Tratto da “La mafia comanda a Catania 1960/1991” (Claudio Fava, 1991), vi riportiamo un episodio emblematico, uno spaccato tutto catanese, c’è di tutto e di più. Siamo nell’estate del 1984: il punto di partenza è un pentito, Luciano Grasso che vuole parlare di Catania. E soprattutto del delitto Fava. Si trova in carcere, a Belluno….. Ecco quel che scrisse nel suo libro Claudio Fava, figlio del giornalista brutalmente ucciso:
“…Il 17 luglio il sostituto Giuseppe Torresi parte per il Veneto. E’ una missione riservata, ne sono a conoscenza solo altri due giudici, il procuratore aggiunto Di Natale ed il procuratore generale Di Cataldo. Occorre agire in fretta e con discrezione: Grasso non ha ancora messo a verbale le proprie dichiarazioni, potrebbe avere paura, rifiutarsi di parlare. La mattina dopo, quando Torresi entra nel carcere di Belluno, Luciano Grasso ha già ricevuto in omaggio una copia de ‘La Sicilia’ fresca di stampa. C’è la sua foto, quattro colonne di articolo e un titolo che non lascia dubbi: ‘Un detenuto pentito svelerà i nomi degli uccisori di Fava’. Un piccolo capolavoro, a firma di Asciolla.

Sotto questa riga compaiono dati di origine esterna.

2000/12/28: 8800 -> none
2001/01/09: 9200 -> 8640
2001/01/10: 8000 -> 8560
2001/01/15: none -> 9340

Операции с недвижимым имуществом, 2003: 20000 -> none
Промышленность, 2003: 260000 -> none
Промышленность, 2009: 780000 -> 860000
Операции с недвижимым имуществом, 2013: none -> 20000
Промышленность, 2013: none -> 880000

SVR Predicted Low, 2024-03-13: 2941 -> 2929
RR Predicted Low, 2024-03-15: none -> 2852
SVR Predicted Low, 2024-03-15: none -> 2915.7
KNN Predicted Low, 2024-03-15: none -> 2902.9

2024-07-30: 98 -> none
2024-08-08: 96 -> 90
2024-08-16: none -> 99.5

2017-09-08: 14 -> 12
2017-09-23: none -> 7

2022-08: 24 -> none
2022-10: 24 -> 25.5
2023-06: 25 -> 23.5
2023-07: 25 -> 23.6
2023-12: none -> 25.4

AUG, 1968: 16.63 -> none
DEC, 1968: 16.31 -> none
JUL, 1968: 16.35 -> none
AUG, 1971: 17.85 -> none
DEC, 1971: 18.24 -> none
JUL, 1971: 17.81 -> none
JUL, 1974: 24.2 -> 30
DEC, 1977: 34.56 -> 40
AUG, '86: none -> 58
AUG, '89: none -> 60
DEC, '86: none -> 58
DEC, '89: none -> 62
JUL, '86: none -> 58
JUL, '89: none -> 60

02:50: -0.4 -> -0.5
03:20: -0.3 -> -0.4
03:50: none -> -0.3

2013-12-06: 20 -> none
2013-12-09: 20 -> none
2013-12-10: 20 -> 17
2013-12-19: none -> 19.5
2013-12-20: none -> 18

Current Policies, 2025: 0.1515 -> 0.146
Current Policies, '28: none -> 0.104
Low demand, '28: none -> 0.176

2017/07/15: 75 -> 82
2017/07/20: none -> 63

Era già capitato, piuttosto di rado, che un giornale fornisse qualche indiscrezione sulla deposizione di un pentito: ma naturalmente dopo l’interrogatorio. Per la prima volta in Italia, invece, un giornale aveva anticipato le rivelazioni bruciando sul tempo perfino il magistrato che era stato incaricato di raccogliere quella deposizione. Ma Asciolla aveva fatto di più: si era procurato la foto di Luciano Grasso, aveva indicato il carcere in cui il pentito si trovava detenuto, aveva pubblicato persino l’indirizzo della sua famiglia. Delle due, l’una: un’imperdonabile scorrettezza giornalistica e una clamorosa violazione del segreto istruttorio; oppure un maldestro, plateale tentativo di intimidire quel testimone.
Né l’una né l’altra, concluderà il giudice Giuseppe Gennaro due anni più tardi, chiedendo l’archiviazione del procedimento a carico di Asciolla e del suo direttore Ciancio con una sentenza di ‘non luogo a procedere’. La violazione del segreto istruttorio, spiega il giudice nella sua richiesta, è stata commessa da chi ha passato l’informazione al giornalista. Il cronista de ‘La Sicilia’ non c’entra, lui s’è limitato a fare il suo mestiere, il suo piccolo scoop…”Alla fine Grasso non fu creduto.